Your goal:
Look for the line with "html: none ->" in the entries below, then extract that line and all lines after it exactly, with pictures left out.
Segment Start: Records provided
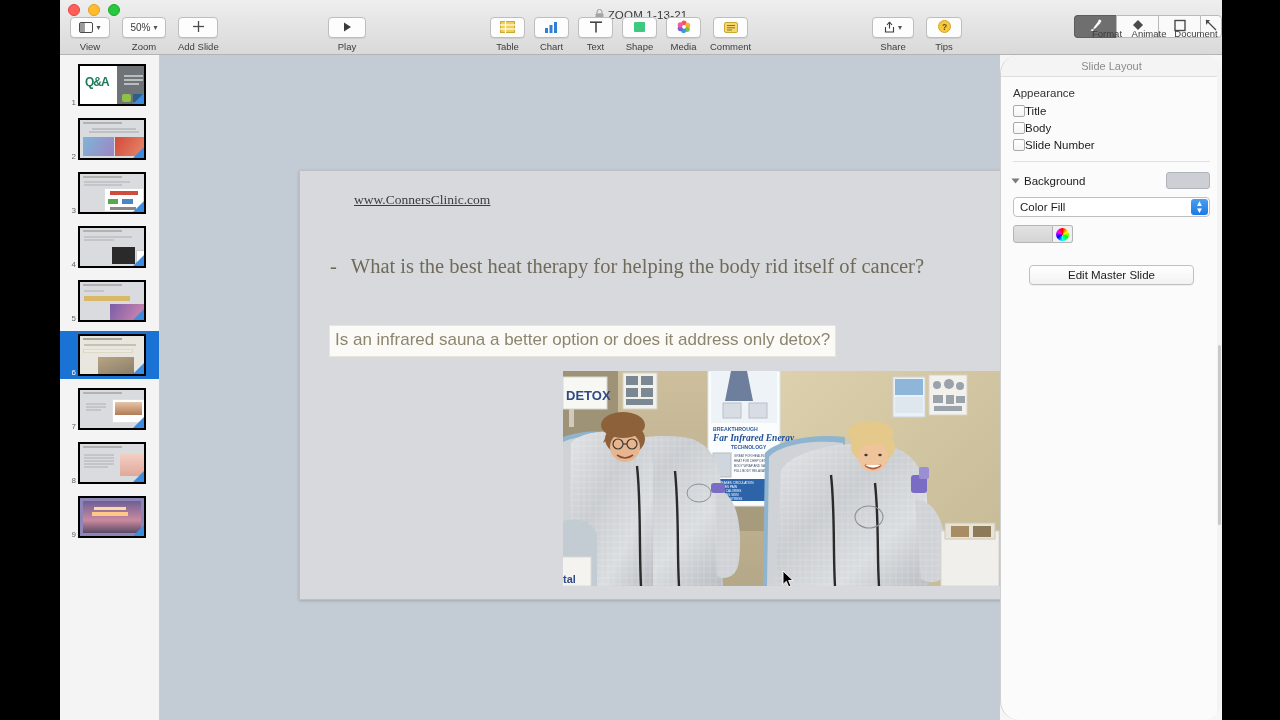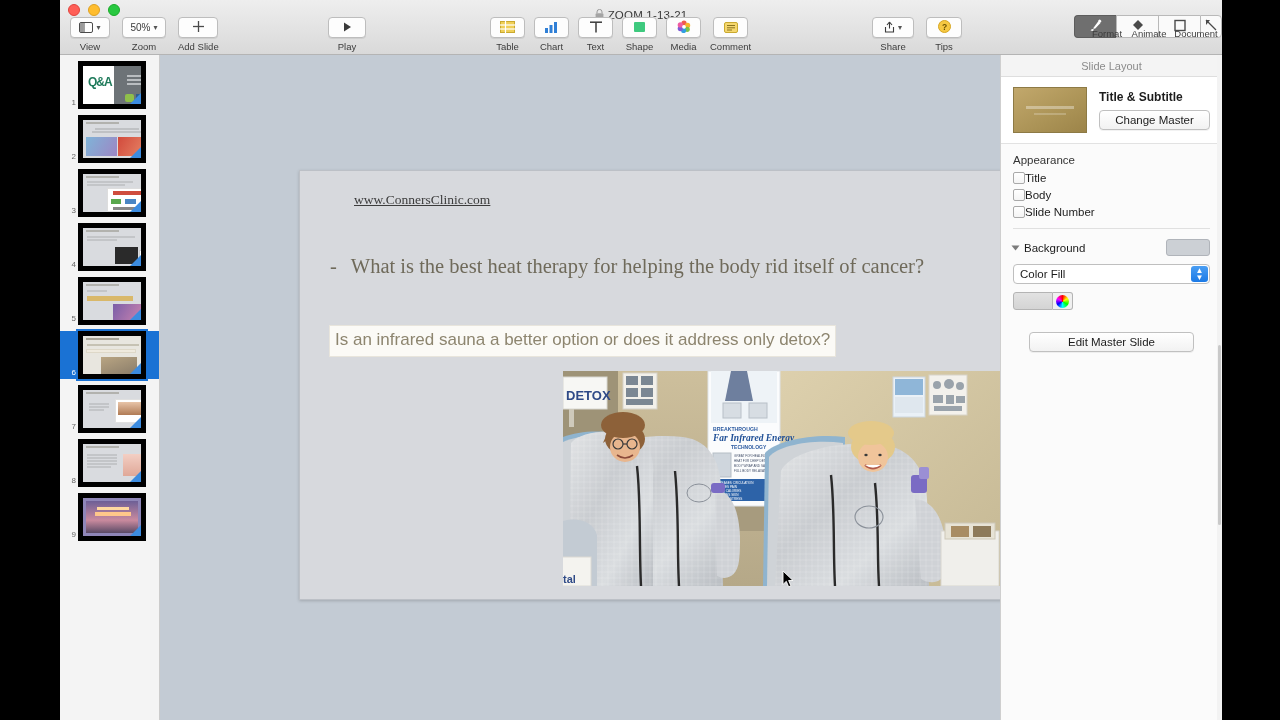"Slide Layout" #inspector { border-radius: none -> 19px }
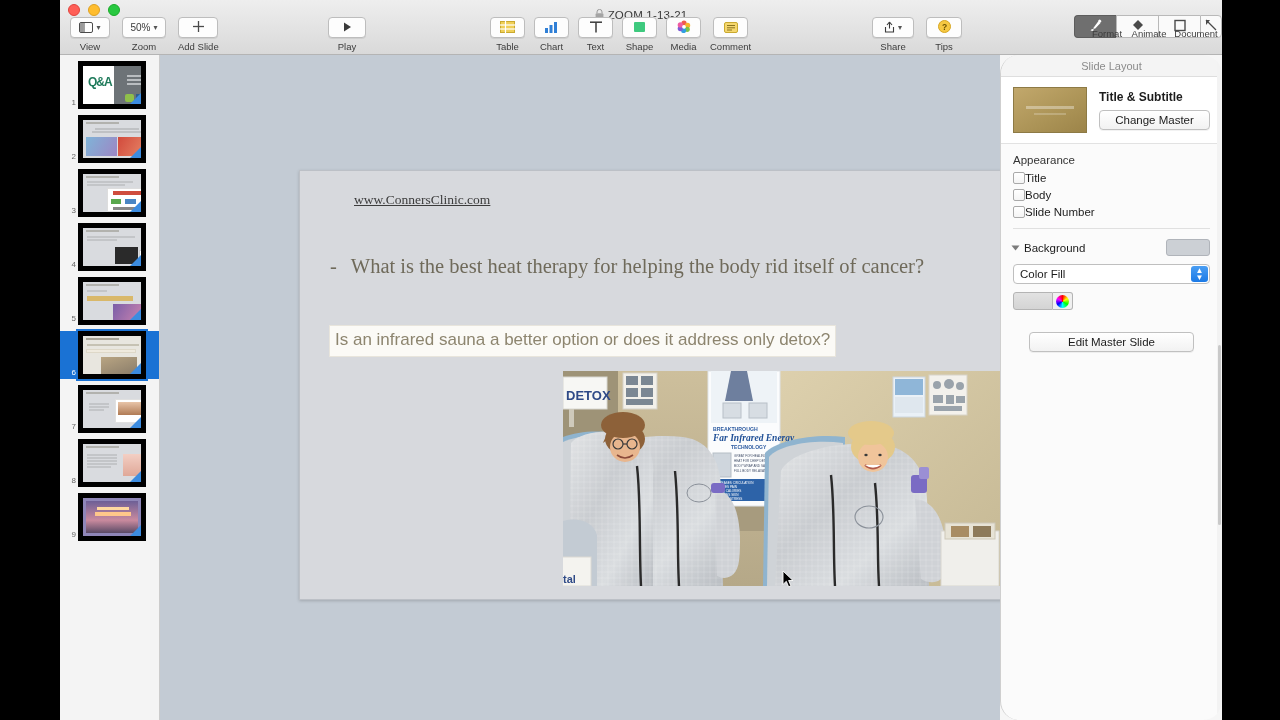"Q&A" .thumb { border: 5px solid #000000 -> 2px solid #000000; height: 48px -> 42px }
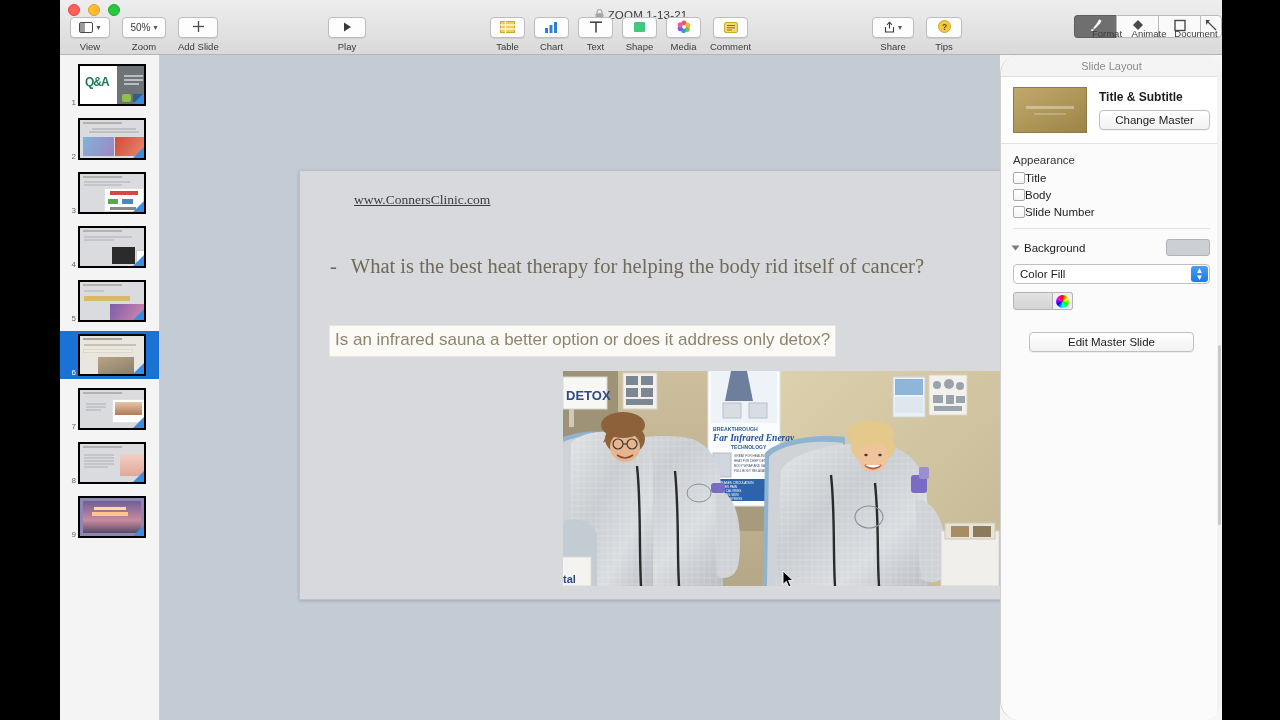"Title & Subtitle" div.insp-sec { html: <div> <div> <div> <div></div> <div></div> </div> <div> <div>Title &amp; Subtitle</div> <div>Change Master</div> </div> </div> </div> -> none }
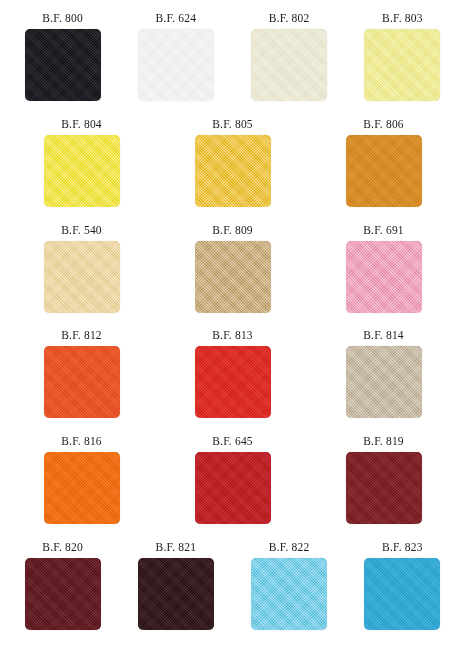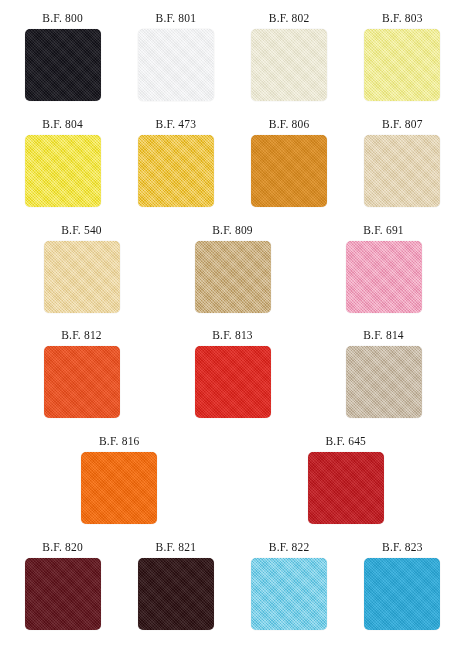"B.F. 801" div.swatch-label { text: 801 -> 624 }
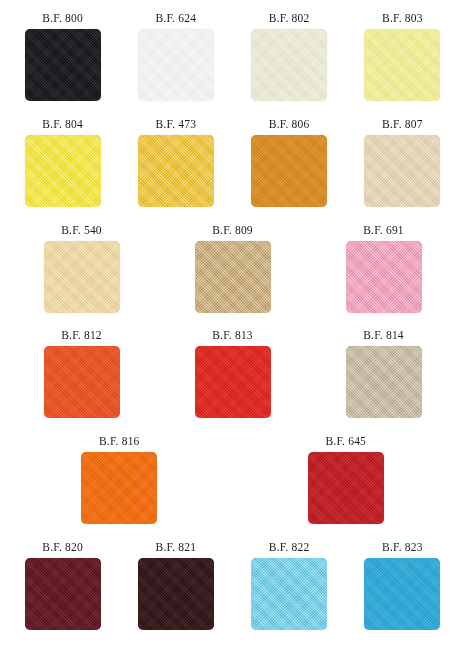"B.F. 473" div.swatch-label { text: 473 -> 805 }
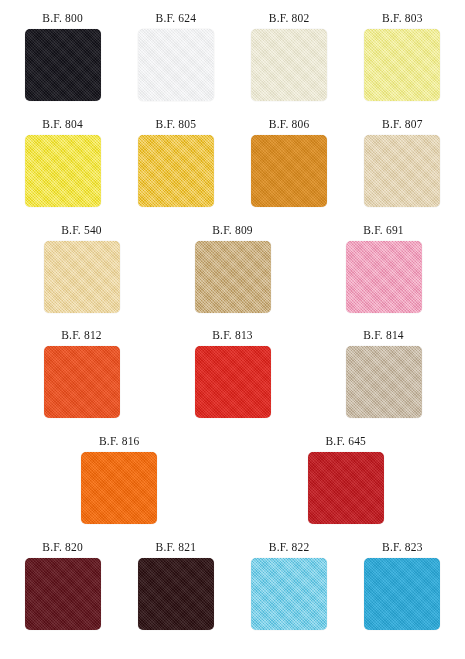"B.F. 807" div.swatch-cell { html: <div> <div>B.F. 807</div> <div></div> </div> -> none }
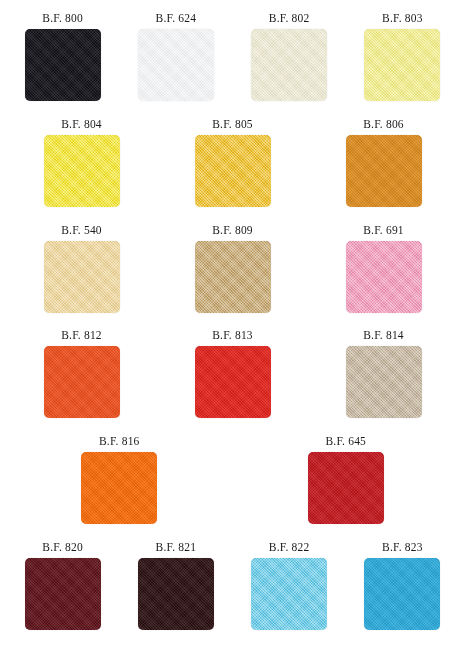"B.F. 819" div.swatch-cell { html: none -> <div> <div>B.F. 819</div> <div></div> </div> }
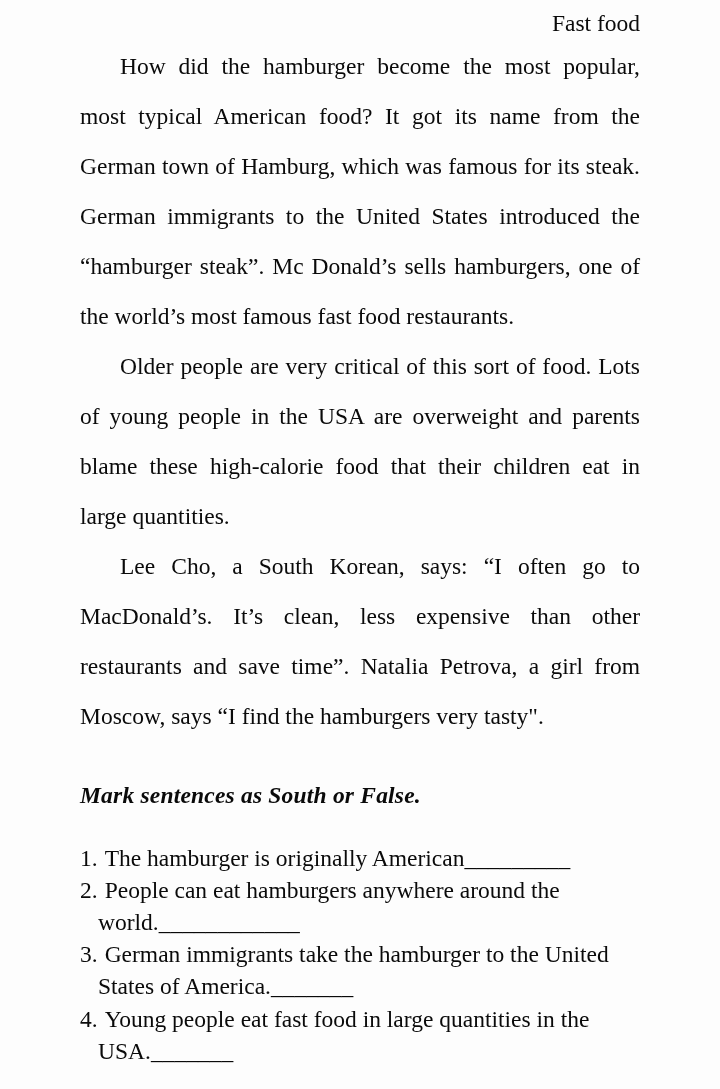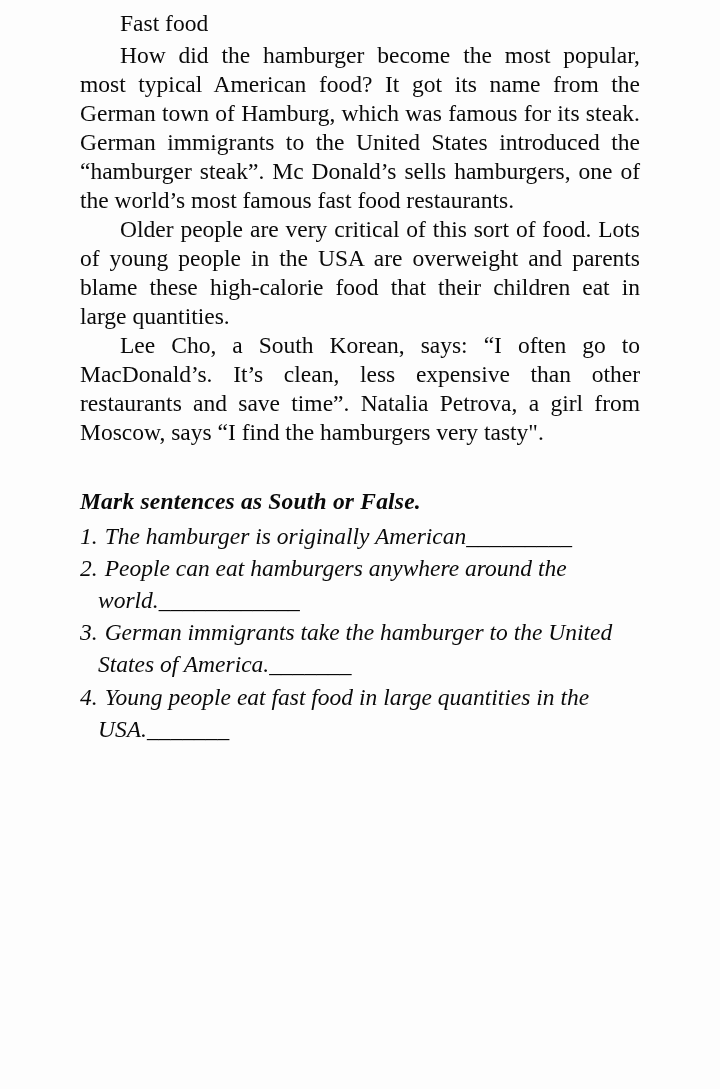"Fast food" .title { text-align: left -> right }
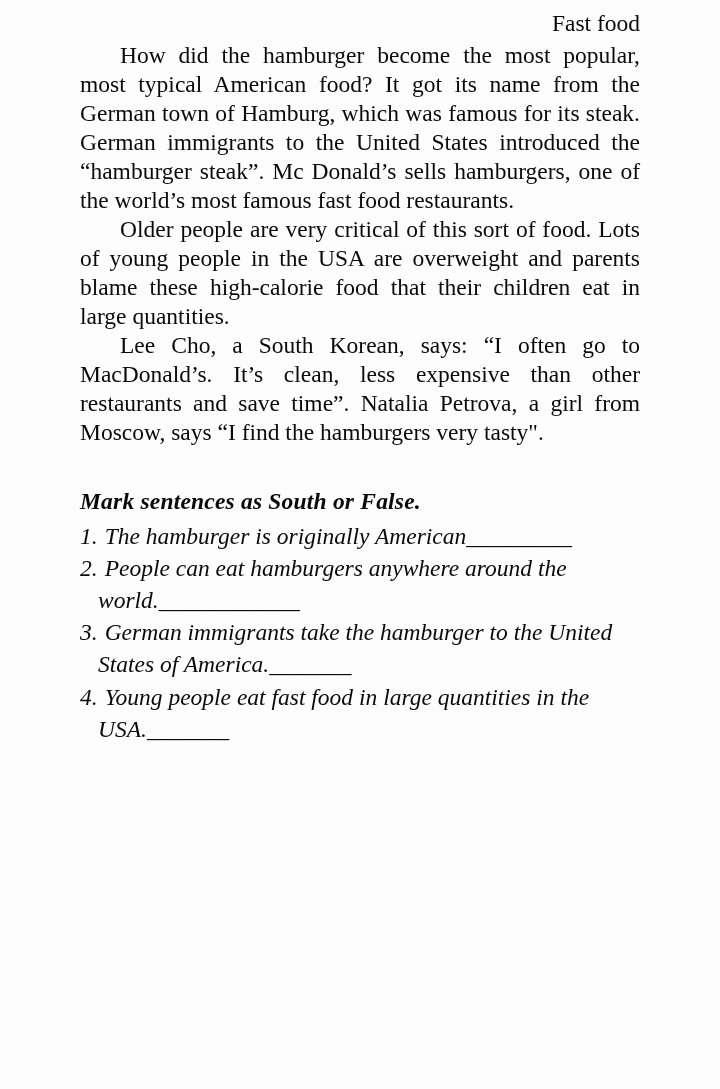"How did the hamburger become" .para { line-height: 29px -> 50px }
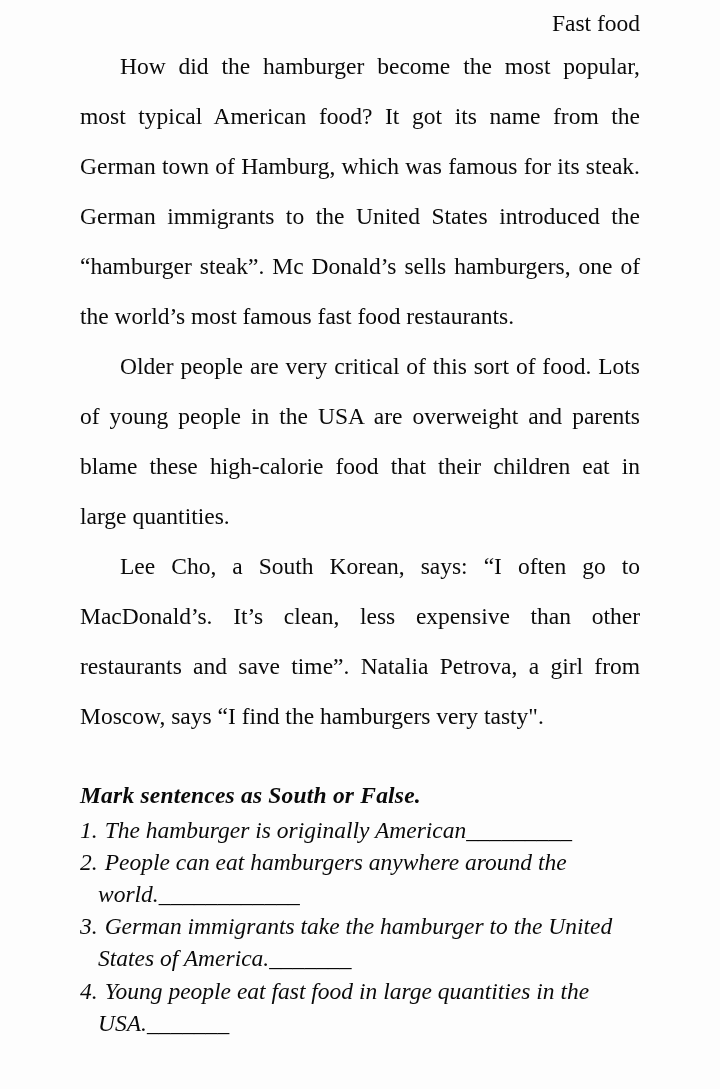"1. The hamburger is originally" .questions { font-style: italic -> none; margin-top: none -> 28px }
Segment End: Records provided
Solution below:
"B.F. 819" div.swatch-cell { html: none -> <div> <div>B.F. 819</div> <div></div> </div> }
"Fast food" .title { text-align: left -> right }
"How did the hamburger become" .para { line-height: 29px -> 50px }
"1. The hamburger is originally" .questions { font-style: italic -> none; margin-top: none -> 28px }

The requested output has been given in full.